--- Task details ---
What is needed is an exact copy of the listing, with no pictures in it.

--- Extracted information ---
☆ ☆ ☆ ☆ ☆ ☆ ☆

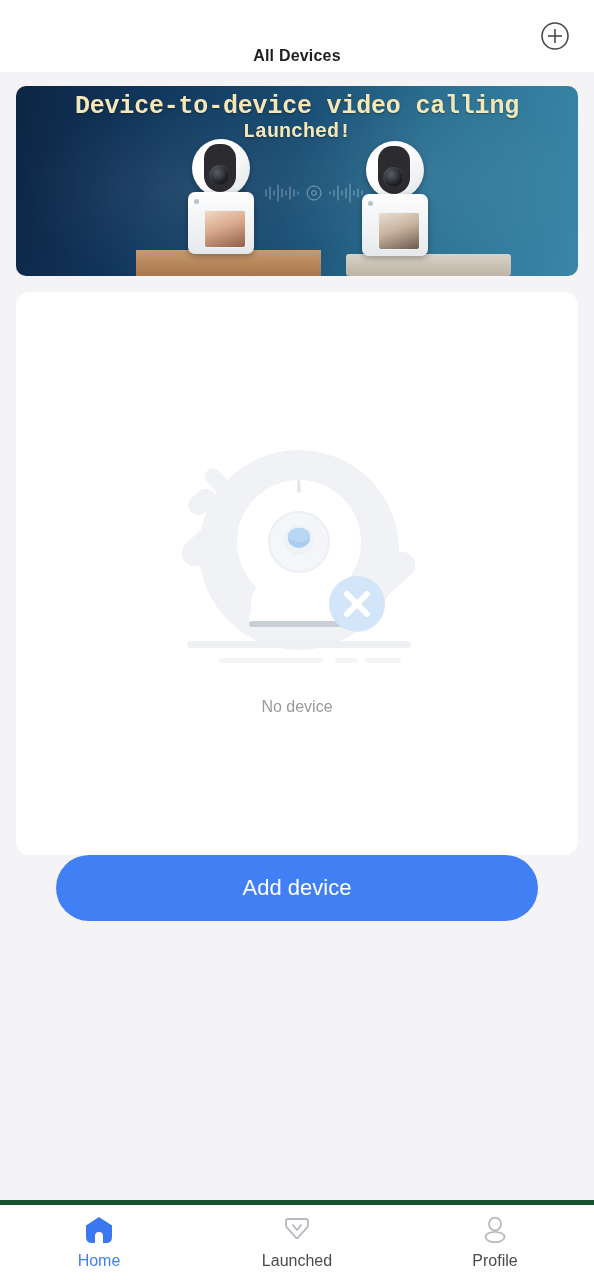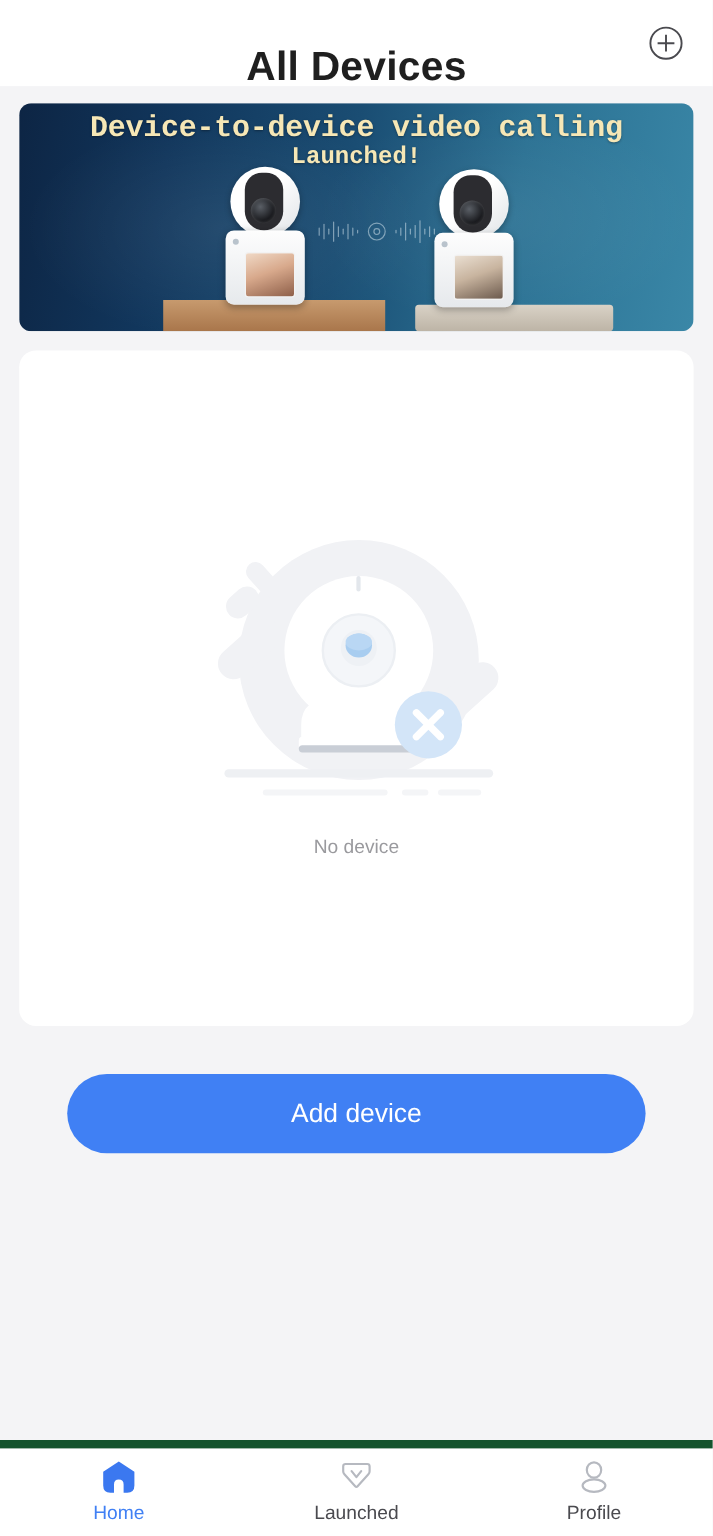--- a/index.html
+++ b/index.html
@@ -27,7 +27,7 @@
     flex-shrink: 0;
   }
   .header-title {
-    font-size: 34px;
+    font-size: 16px;
     font-weight: bold;
     color: #1f1f1f;
     letter-spacing: 0.2px;

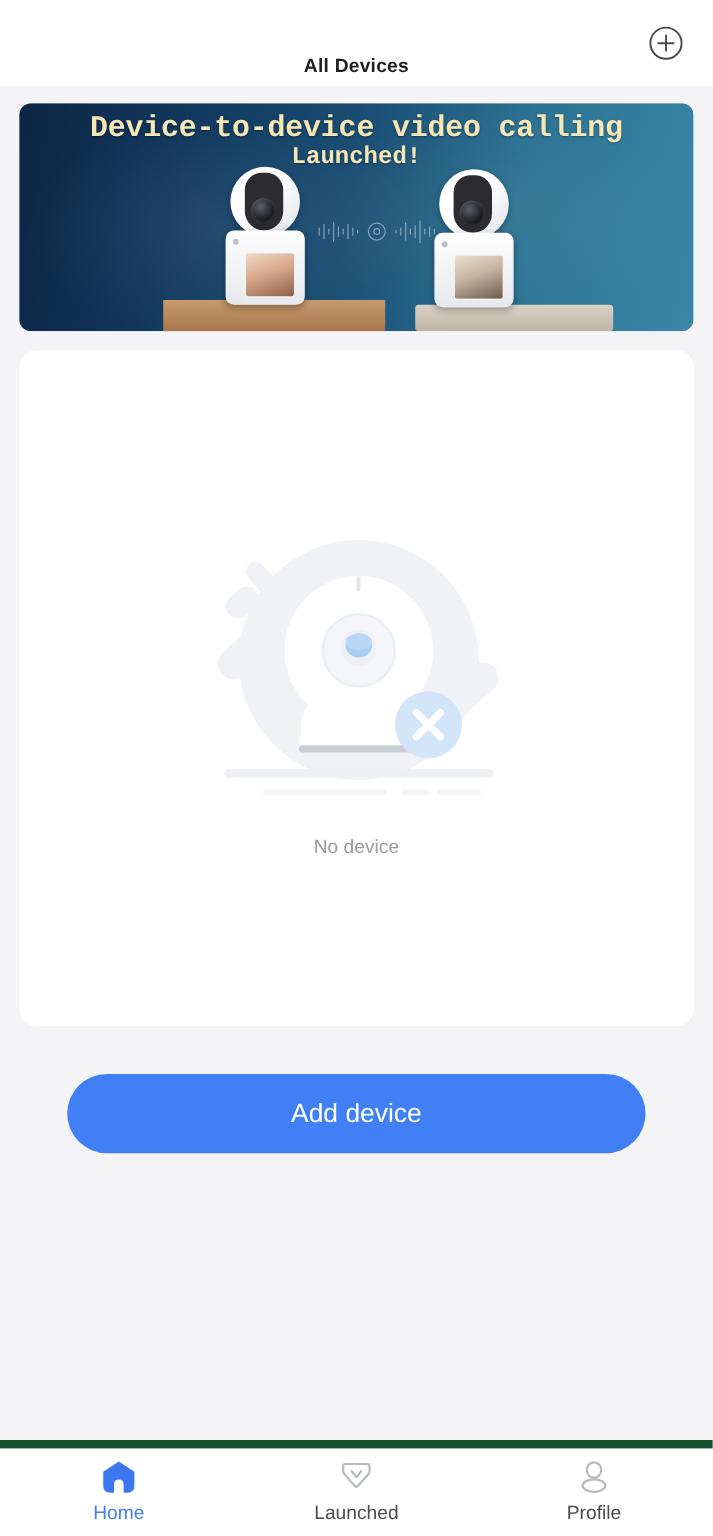--- a/index.html
+++ b/index.html
@@ -234,7 +234,6 @@
 
   
   .btn-wrap {
-    margin-top: 40px;
     display: flex;
     justify-content: center;
   }

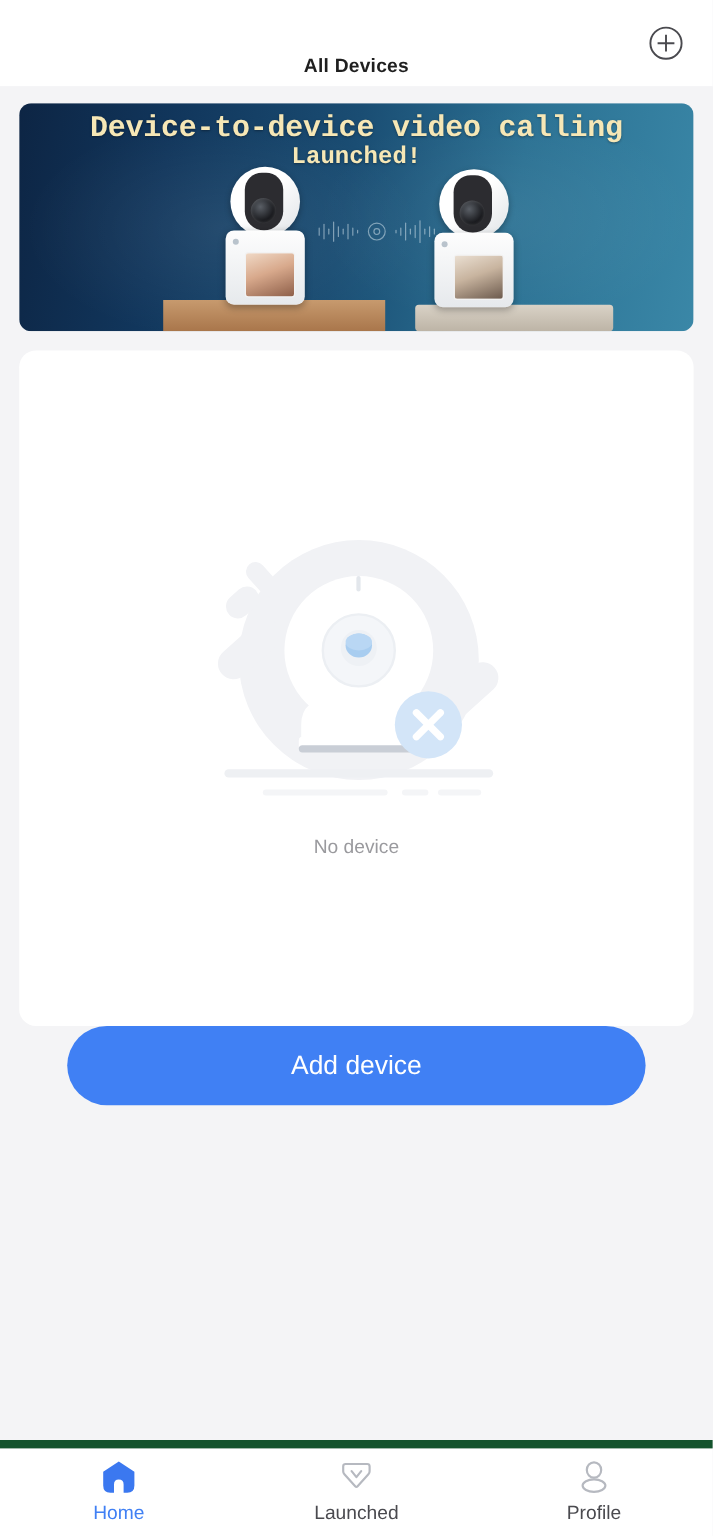--- a/index.html
+++ b/index.html
@@ -258,7 +258,7 @@
     left: 0; right: 0; bottom: 0;
     height: 80px;
     background: #ffffff;
-    border-top: 7px solid #14532d;
+    border-top: 5px solid #14532d;
     display: flex;
   }
   .tab {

☆ ☆ ☆ ☆ ☆ ☆ ☆

--- Response ---
--- a/index.html
+++ b/index.html
@@ -27,7 +27,7 @@
     flex-shrink: 0;
   }
   .header-title {
-    font-size: 34px;
+    font-size: 16px;
     font-weight: bold;
     color: #1f1f1f;
     letter-spacing: 0.2px;

--- a/index.html
+++ b/index.html
@@ -234,7 +234,6 @@
 
   
   .btn-wrap {
-    margin-top: 40px;
     display: flex;
     justify-content: center;
   }

--- a/index.html
+++ b/index.html
@@ -258,7 +258,7 @@
     left: 0; right: 0; bottom: 0;
     height: 80px;
     background: #ffffff;
-    border-top: 7px solid #14532d;
+    border-top: 5px solid #14532d;
     display: flex;
   }
   .tab {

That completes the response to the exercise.